Jet City Woman; Ankush Saikia; Rupa; Rs. 195
Sex, drugs, rock and roll. Anybody would think this is all students at Delhi University are interested in. North Eastern students in India continue to suffer the stigma of being easy going and binging on a hideous cocktail of drugs and loose morals.
And this book seems to reinforce that opinion.
A young student from Shillong saves a enigmatic young girl at a party from her boyfriend’s violence. The two spend the rest of the evening together. Things grow and the two have a brief affair. However the young man who is introduced in the course of his affair , to his girlfriend’s shady friends and a cocaine dealer too, is not so sure if he wants to continue in the same vein .He’s never able to pry much out of her about it. He’s not left much of a chance because she announces that she is off abroad.

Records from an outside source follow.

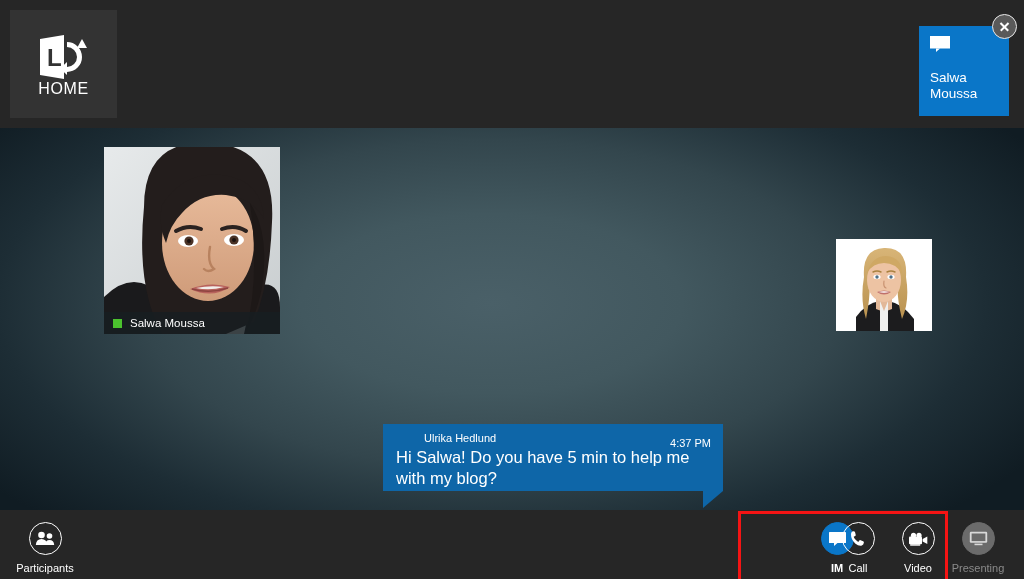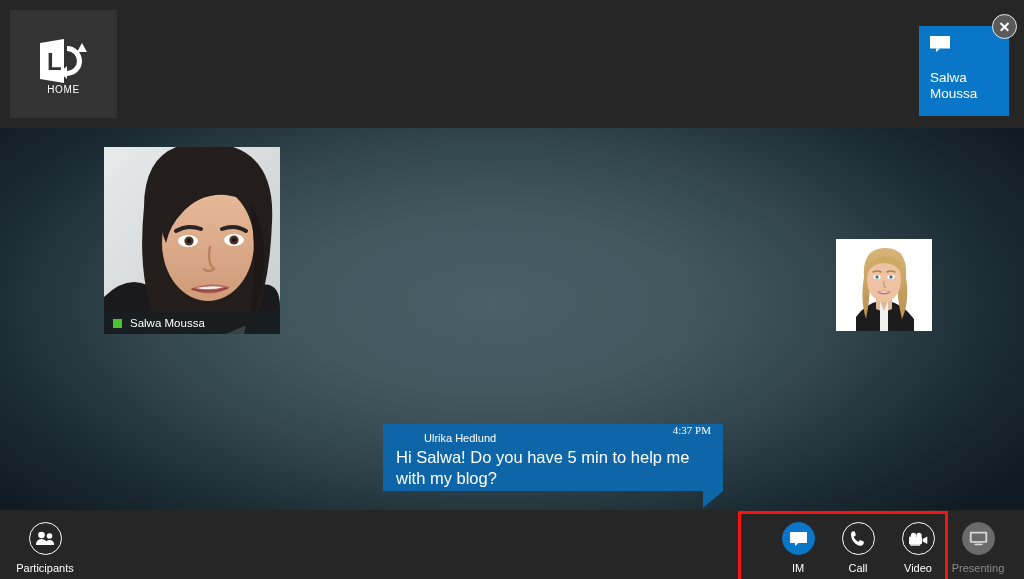"HOME" #home-label { font-size: 10px -> 16px }
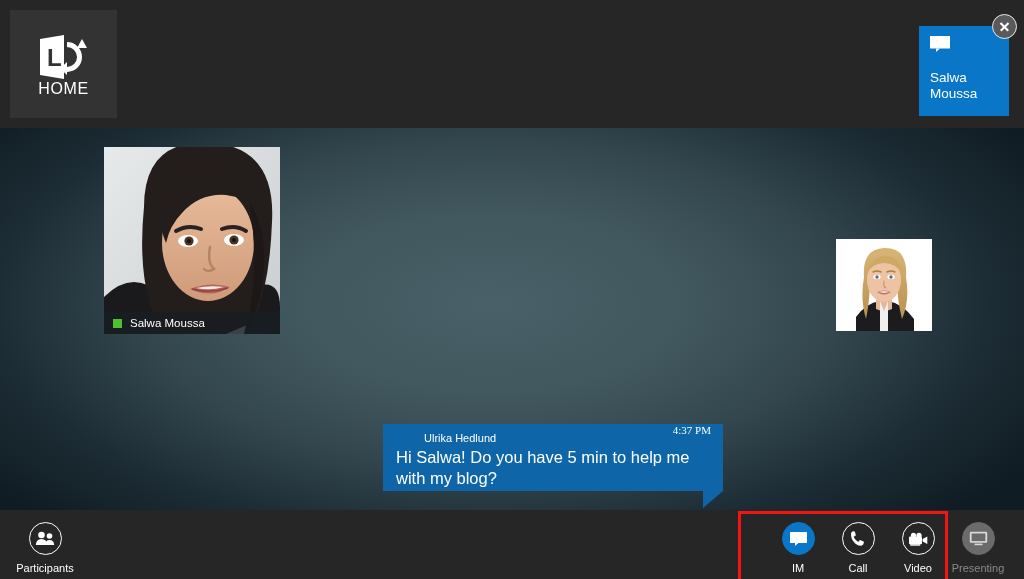"4:37 PM" #im-time { font-family: Liberation Serif, serif -> none; top: 0 -> 13px }
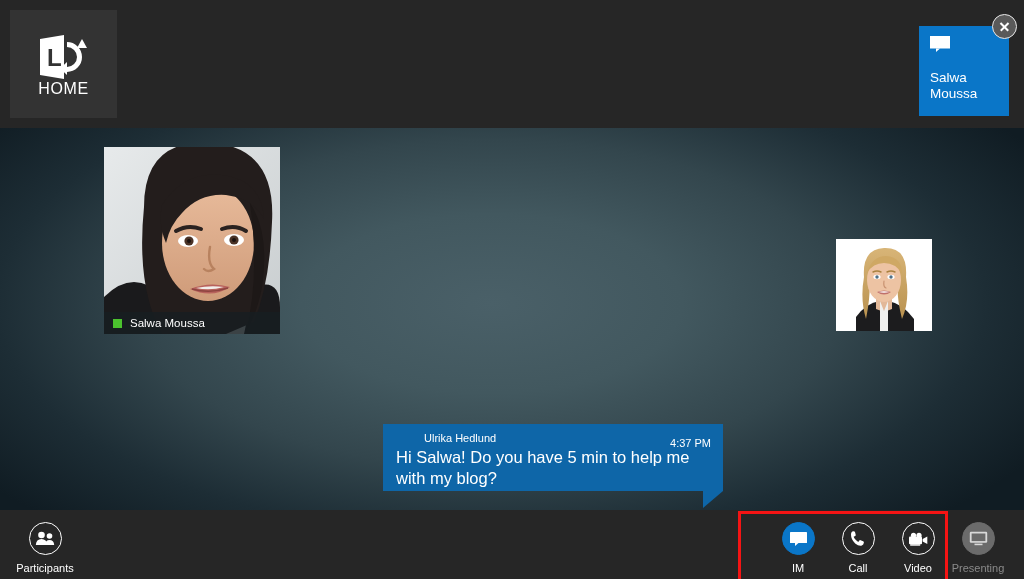"IM" #btn-im { font-weight: none -> bold; left: 761px -> 800px }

Years later she meets him again. He remains faithful to his memory of her and cannot seem to forget her though he knows a relationship wiht her is not possible. Meanwhile he finds solace in the arms of an old friend and finally goes back home to make a life for himself. An honest novel where the writer describes with some authenticity the haze of college life where most students flit from one class to another barely registering what is being taught. As for the sex and drugs? They are everywhere, anyway.
Glian; Shubham Basu; Srishti; Rs 100.
Dev, an NRI, returns to India to travel and see the country. When the opportunity arises he convinces his friend Ravi to take off with him. Sceptical as Ravi is of Dev’s non-plan with no fixed itinerary, he agrees when Dev informs him that they
may have some interesting company. So far so good.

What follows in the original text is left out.